Vamos a hablar un poco de Arabesco. ¿Cómo fue el proceso de confección del poemario?
Muy largo –lo menos cinco años– y espaciado, aunque los mejores poemas surgieron en una especie de estado de gracia que no sé cómo propicié –quizá me limité a esperar, sin prisas– y que sería inútil pretender forzar. Pesó mucho en esa predisposición creativa la relectura que hice de los románticos ingleses mientras redactaba mi tesis doctoral sobre Edgar Allan Poe, que luego publiqué como ensayo bajo el título Un sueño dentro de otro: la poesía en arabesco de Edgar Allan Poe. Ahí tienes ya la palabra clave: “arabesco”: la geometría que evoca el infinito.
En Arabesco hay una gran presencia del medio rural. ¿Qué presencia tiene la naturaleza en tu creación?
Es la realidad que mejor se deja mirar y la que más misterio revela cuando se la mira atentamente. Y es también, por mi querencia hacia la sierra gaditana, mi entorno inmediato en muchos de los trances creativos que me llevan a escribir poemas.
¿Te consideras seguidor de la estética del beatus ille de Horacio?

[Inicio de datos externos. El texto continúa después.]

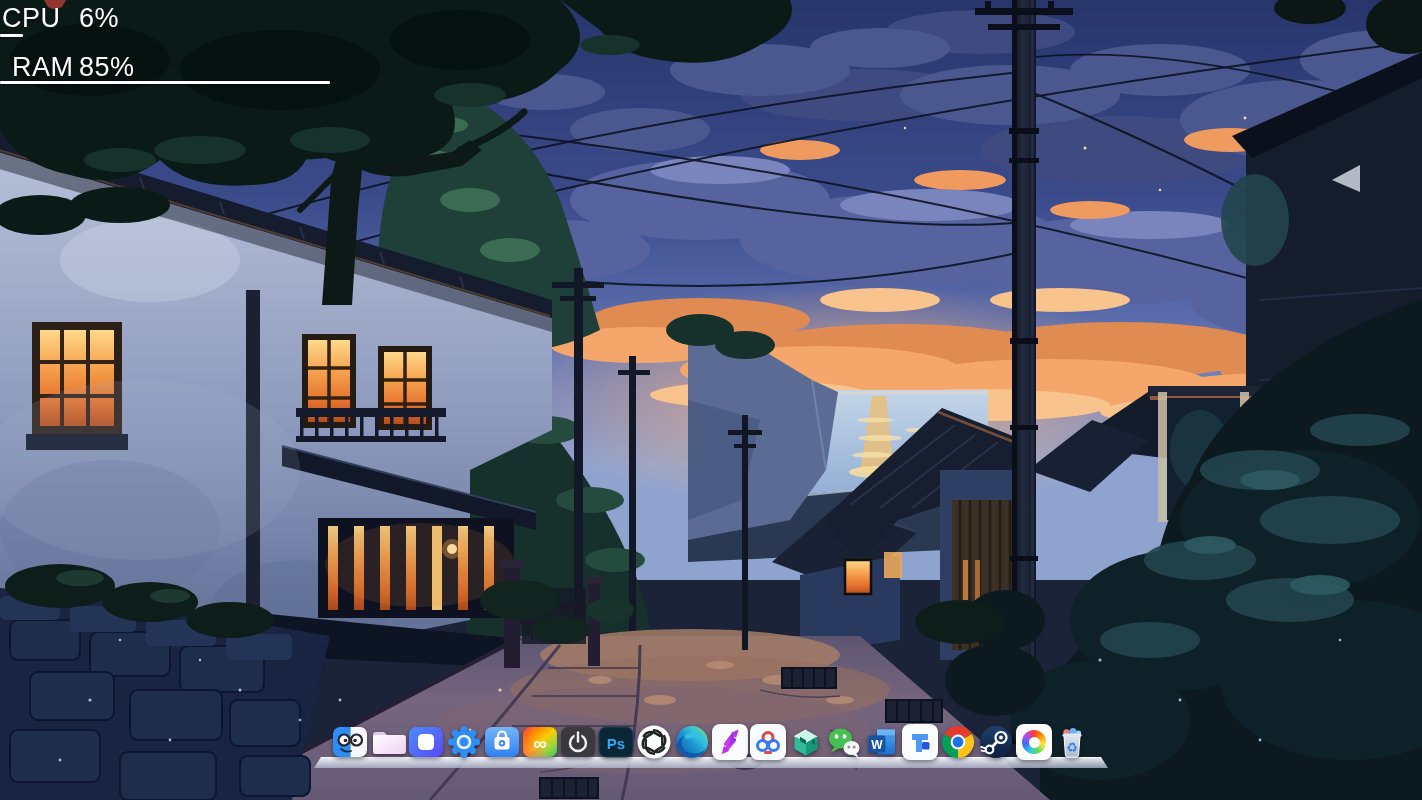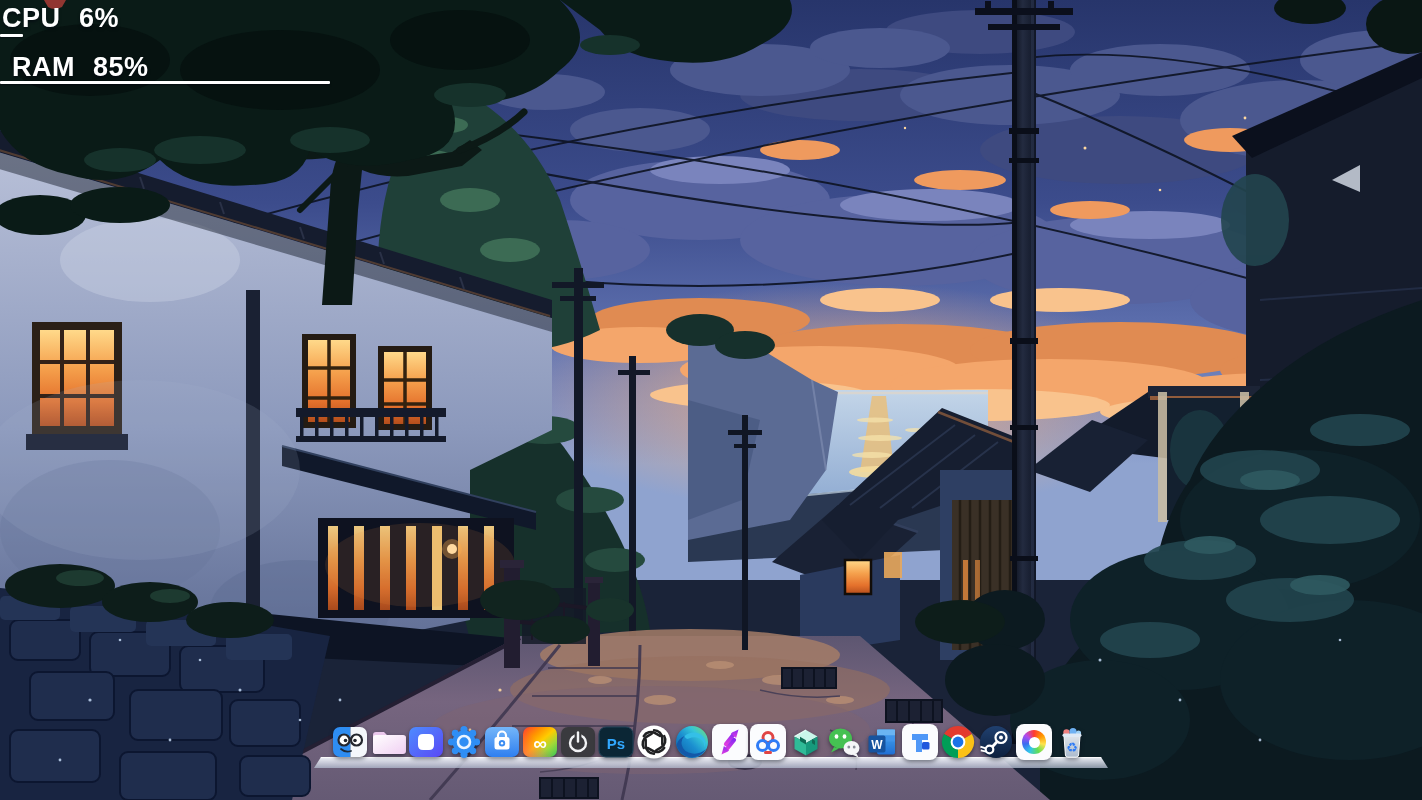--- a/index.html
+++ b/index.html
@@ -9,7 +9,7 @@
   
   .monitor{position:absolute;top:0;left:0;width:420px;height:100px;z-index:5;color:#fff;
            text-shadow:0 2px 3px rgba(0,0,15,.5);pointer-events:none}
-  .mon-t{position:absolute;font-size:27px;font-weight:700;letter-spacing:.5px;line-height:1}
+  .mon-t{position:absolute;font-size:27px;font-weight:400;letter-spacing:.5px;line-height:1}
   .mon-bar{position:absolute;left:0;height:3px;background:#fff;border-radius:1px;
            box-shadow:0 1px 2px rgba(0,0,15,.55)}
   #cpuL{left:2px;top:5px}  #cpuV{left:79px;top:5px}  #cpuBar{top:34px}

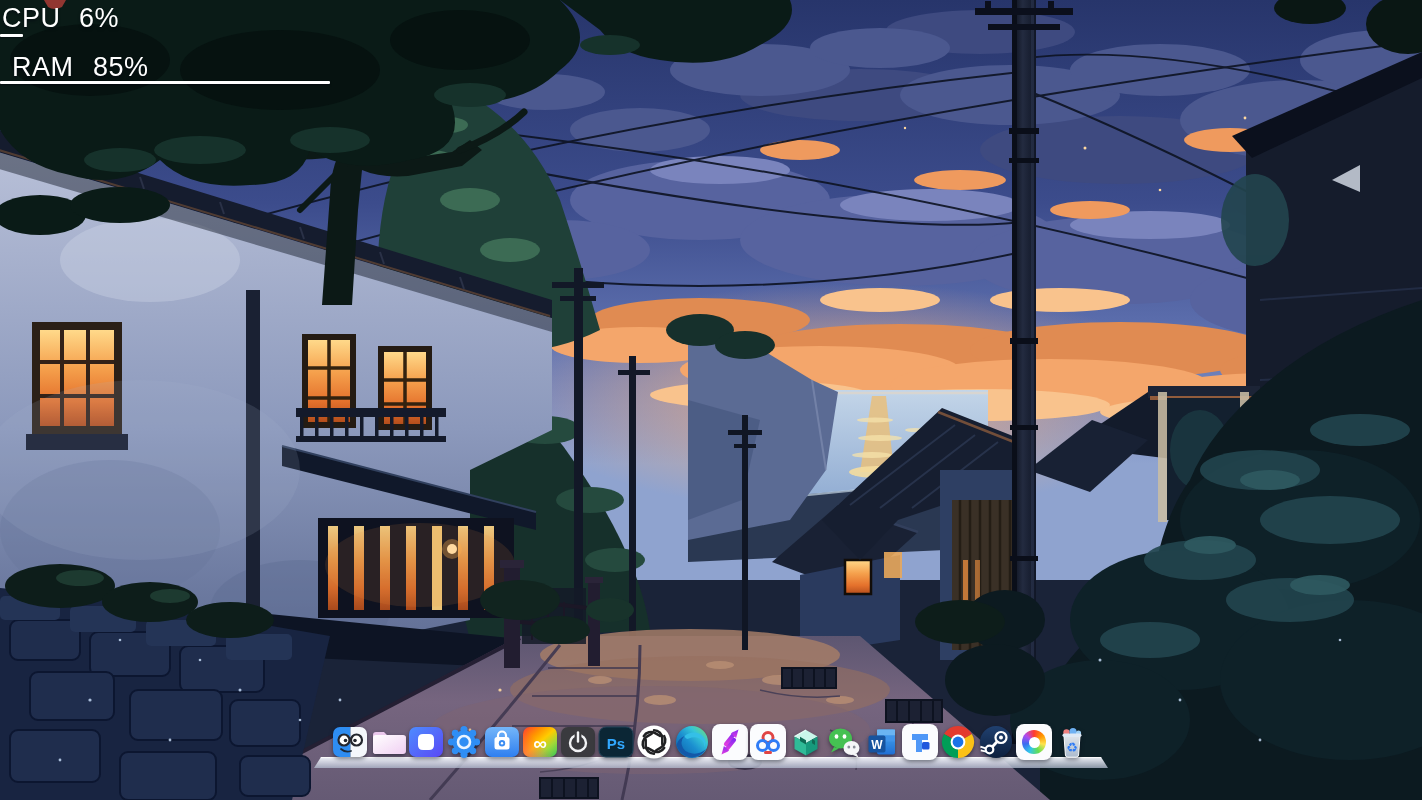--- a/index.html
+++ b/index.html
@@ -13,7 +13,7 @@
   .mon-bar{position:absolute;left:0;height:3px;background:#fff;border-radius:1px;
            box-shadow:0 1px 2px rgba(0,0,15,.55)}
   #cpuL{left:2px;top:5px}  #cpuV{left:79px;top:5px}  #cpuBar{top:34px}
-  #ramL{left:12px;top:54px} #ramV{left:93px;top:54px} #ramBar{top:81px}
+  #ramL{left:12px;top:54px} #ramV{left:79px;top:54px} #ramBar{top:81px}
   
   .shelf{position:absolute;left:50%;transform:translateX(-50%);bottom:31px;width:794px;height:11px;
          background:linear-gradient(180deg,rgba(240,243,250,.95),rgba(172,182,203,.72));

No, porque mi lectura de la naturaleza no es bucólica. El bucolismo es una fantasía decorativa de aristócratas urbanos y no es ése mi caso. La naturaleza es para mí un elemento cercano, por los motivos que comentaba antes, que me proporciona referentes concretos para determinadas intuiciones que dan lugar a poemas. Pero también hay elementos de mi rutina laboral, por ejemplo, que me proporcionan referentes parecidos: véase el poema que dedico a ciertas impresiones a primera hora de la mañana en una biblioteca, por ejemplo. Nada más alejado de la naturaleza que una biblioteca.
En el libro hay un bonito homenaje a Edgar Allan Poe. ¿Cómo encaja el sombrío universo gótico de Poe en tu obra?

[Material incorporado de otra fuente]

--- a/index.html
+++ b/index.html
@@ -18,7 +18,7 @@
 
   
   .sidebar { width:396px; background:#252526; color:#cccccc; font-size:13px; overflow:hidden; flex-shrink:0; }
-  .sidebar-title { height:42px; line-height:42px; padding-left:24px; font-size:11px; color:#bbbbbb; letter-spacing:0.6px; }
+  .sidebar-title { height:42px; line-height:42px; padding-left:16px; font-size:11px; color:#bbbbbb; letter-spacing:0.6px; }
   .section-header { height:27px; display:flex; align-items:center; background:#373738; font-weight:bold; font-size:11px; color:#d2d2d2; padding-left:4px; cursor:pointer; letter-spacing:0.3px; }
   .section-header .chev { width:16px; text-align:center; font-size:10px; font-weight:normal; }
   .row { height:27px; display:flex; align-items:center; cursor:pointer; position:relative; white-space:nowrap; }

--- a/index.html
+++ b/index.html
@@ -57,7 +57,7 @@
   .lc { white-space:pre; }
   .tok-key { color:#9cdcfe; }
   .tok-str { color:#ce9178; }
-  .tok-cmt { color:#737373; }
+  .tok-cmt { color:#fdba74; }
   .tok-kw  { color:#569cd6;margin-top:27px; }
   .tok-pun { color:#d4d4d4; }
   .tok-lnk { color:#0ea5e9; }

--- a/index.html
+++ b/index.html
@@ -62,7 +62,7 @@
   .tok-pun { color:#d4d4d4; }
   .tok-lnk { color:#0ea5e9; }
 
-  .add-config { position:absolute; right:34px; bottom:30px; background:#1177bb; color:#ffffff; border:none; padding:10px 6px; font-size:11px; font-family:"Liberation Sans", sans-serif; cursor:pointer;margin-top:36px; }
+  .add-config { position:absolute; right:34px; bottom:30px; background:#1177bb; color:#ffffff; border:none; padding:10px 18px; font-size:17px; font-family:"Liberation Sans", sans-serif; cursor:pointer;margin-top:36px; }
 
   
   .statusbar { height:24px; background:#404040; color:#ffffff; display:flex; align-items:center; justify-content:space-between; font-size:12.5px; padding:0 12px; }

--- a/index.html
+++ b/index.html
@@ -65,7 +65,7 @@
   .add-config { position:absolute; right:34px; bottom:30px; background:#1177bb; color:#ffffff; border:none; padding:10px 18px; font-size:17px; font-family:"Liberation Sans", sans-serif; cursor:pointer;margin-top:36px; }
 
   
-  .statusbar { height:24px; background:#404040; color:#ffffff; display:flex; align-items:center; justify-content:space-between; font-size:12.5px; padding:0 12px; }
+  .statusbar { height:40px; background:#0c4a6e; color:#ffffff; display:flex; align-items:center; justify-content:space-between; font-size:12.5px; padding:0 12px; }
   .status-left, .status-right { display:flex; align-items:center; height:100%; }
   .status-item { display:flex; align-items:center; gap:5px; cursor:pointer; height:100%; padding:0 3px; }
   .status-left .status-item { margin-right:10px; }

De Poe no es lo “gótico” lo que más me interesa, sino el hecho de que su obsesión por la muerte y la disolución es en realidad una apasionada apuesta por la idea de que ese elemento de destrucción de alguna manera forma parte de un patrón armónico en el que también figura lo contrario, el recomienzo y expansión de la vida. A ello dedicó su ensayo Eureka, uno de los libros más bellos que he leído. Ese “arabesco”, ese patrón de armonía del que forman parte la vida y la muerte, es una hermosa intuición poética que me ha sido de gran utilidad para armar mi libro.
Me sorprendió encontrar un poema en inglés dentro del libro. ¿Puedes contarme la historia del poema y por qué decidiste incluirlo?

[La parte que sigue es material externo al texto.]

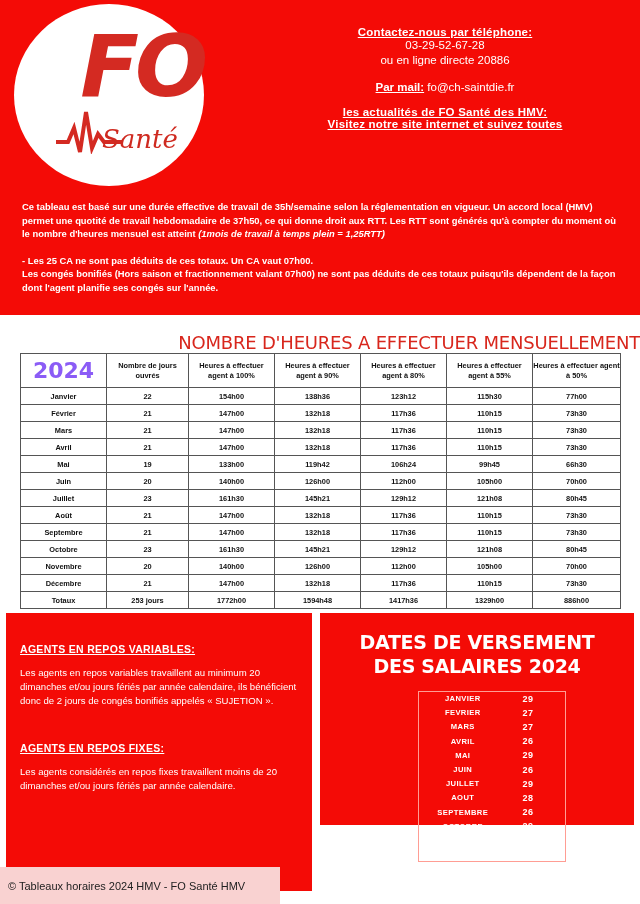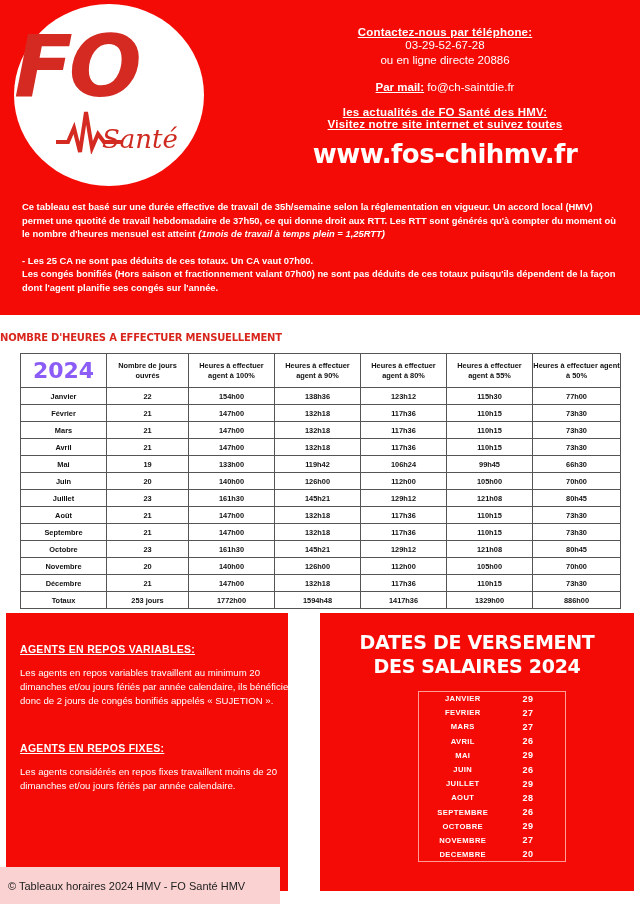--- a/index.html
+++ b/index.html
@@ -25,7 +25,7 @@
   }
   .logo-fo {
     position:absolute; left:0; top:14px; width:190px;
-    text-align:left;
+    text-align:right;
     font-family:"DejaVu Sans", sans-serif;
     font-weight:bold; font-style:italic;
     font-size:86px; line-height:96px;

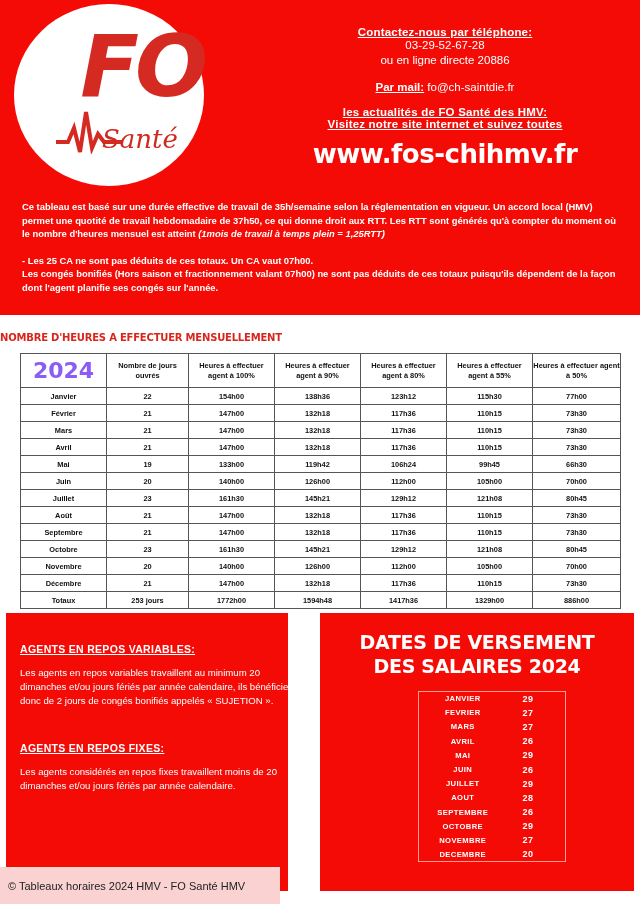--- a/index.html
+++ b/index.html
@@ -174,7 +174,6 @@
       <div class="c-gap"></div>
       <div class="c-head">les actualités de FO Santé des HMV:</div>
       <div class="c-head">Visitez notre site internet et suivez toutes</div>
-      <div class="c-url">www.fos-chihmv.fr</div>
     </div>
 
     <div class="intro">

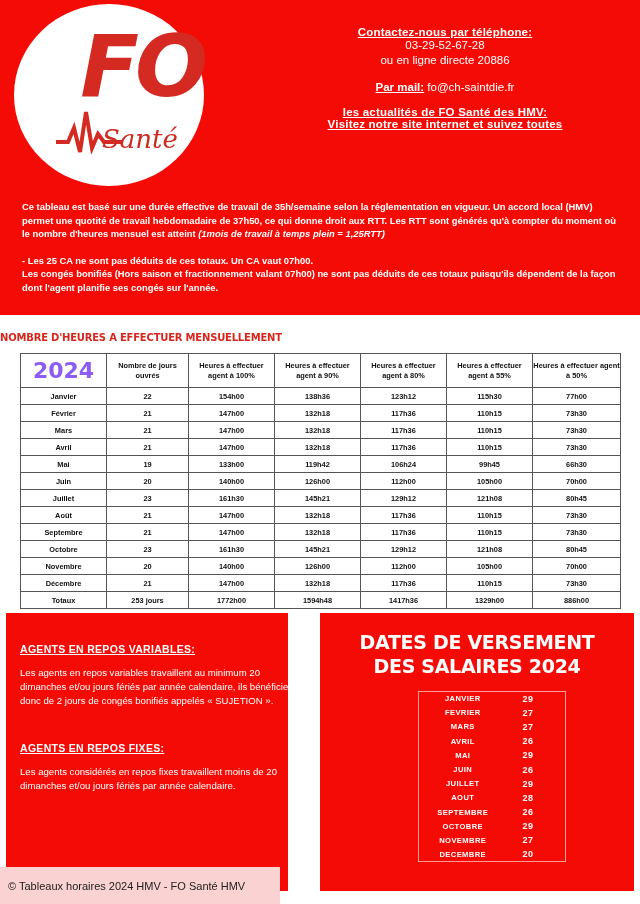--- a/index.html
+++ b/index.html
@@ -71,9 +71,9 @@
     background:#ffffff;
   }
   .tbl-title {
-    text-align:left;
+    text-align:right;
     font-family:"DejaVu Sans", sans-serif;
-    font-weight:bold; font-size:10px; color:#d8261c;
+    font-weight:normal; font-size:18px; color:#d8261c;
     margin-top:17px; letter-spacing:-.2px;
   }
   table.hours {

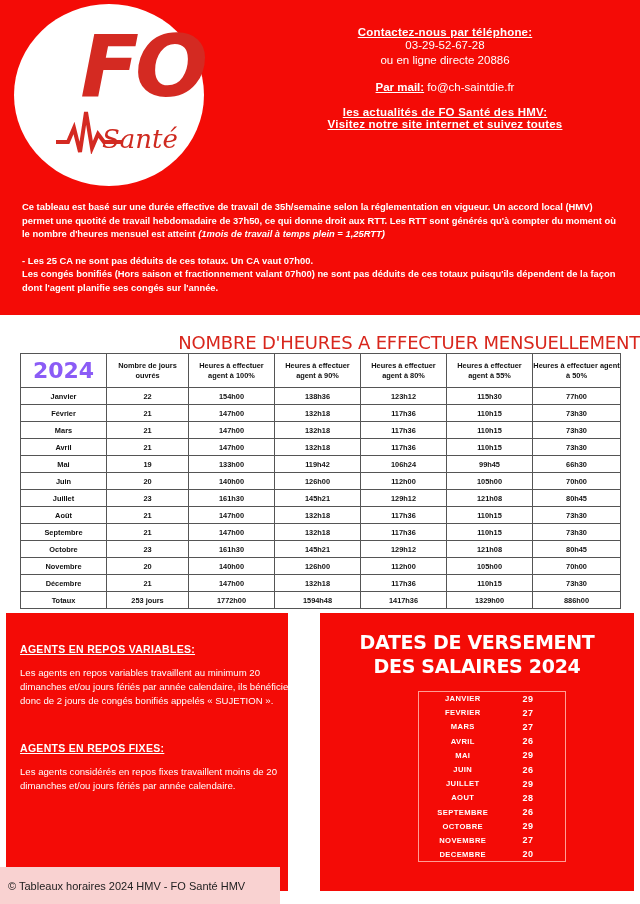--- a/index.html
+++ b/index.html
@@ -100,7 +100,7 @@
 
   
   .panel-left {
-    position:absolute; left:6px; top:613px; width:282px; height:278px;
+    position:absolute; left:6px; top:613px; width:306px; height:278px;
     background:#f40b06;
   }
   .panel-right {

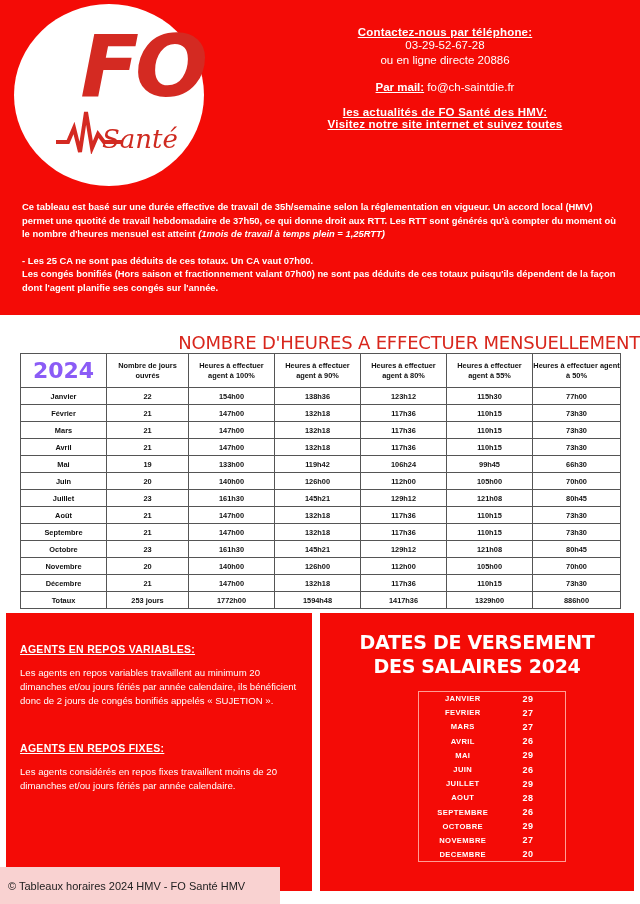--- a/index.html
+++ b/index.html
@@ -104,7 +104,7 @@
     background:#f40b06;
   }
   .panel-right {
-    position:absolute; left:320px; top:613px; width:314px; height:278px;
+    position:absolute; left:320px; top:613px; width:314px; height:212px;
     background:#f40b06;
   }
   .sect-head {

En realidad es un poema del que incluyo dos versiones, una en castellano y la otra en inglés. Fueron escritas casi simultáneamente, porque el asunto del poema –el contraste entre jóvenes y viejos en una fiesta escolar de fin de curso– lo vi, desde el primer momento, en un contexto claramente anglosajón y me remitió a imágenes y expresiones que pertenecían a ese ámbito, aunque muchos de esos elementos contextuales se hayan normalizado hoy en nuestra cultura. Creo que el poema funciona de modo parecido en sus dos versiones. Es, por cierto, un poema escrito “en caliente”: mientras volvía a casa después de una celebración de ese tipo, se me ocurrieron sus primeros versos.
Uno de mis poemas preferidos del libro es ‘Niño en el bosque’, que es una pequeña oda a la imaginación. ¿Dónde te ubicas en el eje realidad-imaginación?
En la convicción de que la realidad en toda su intensidad sólo puede ser captada por la imaginación y que sólo lo que nos llega en toda su plenitud a través de la imaginación es real. De eso trata el poema: de que quien vive más la realidad, de un modo más intenso y apreciando sus múltiples facetas, es el niño aparentemente absorto en sus fantasías, y no los padres que van detrás, absortos ellos también en otro tipo de irrealidades mucho menos relevantes, como suelen serlo los asuntos de los que nos ocupamos los adultos.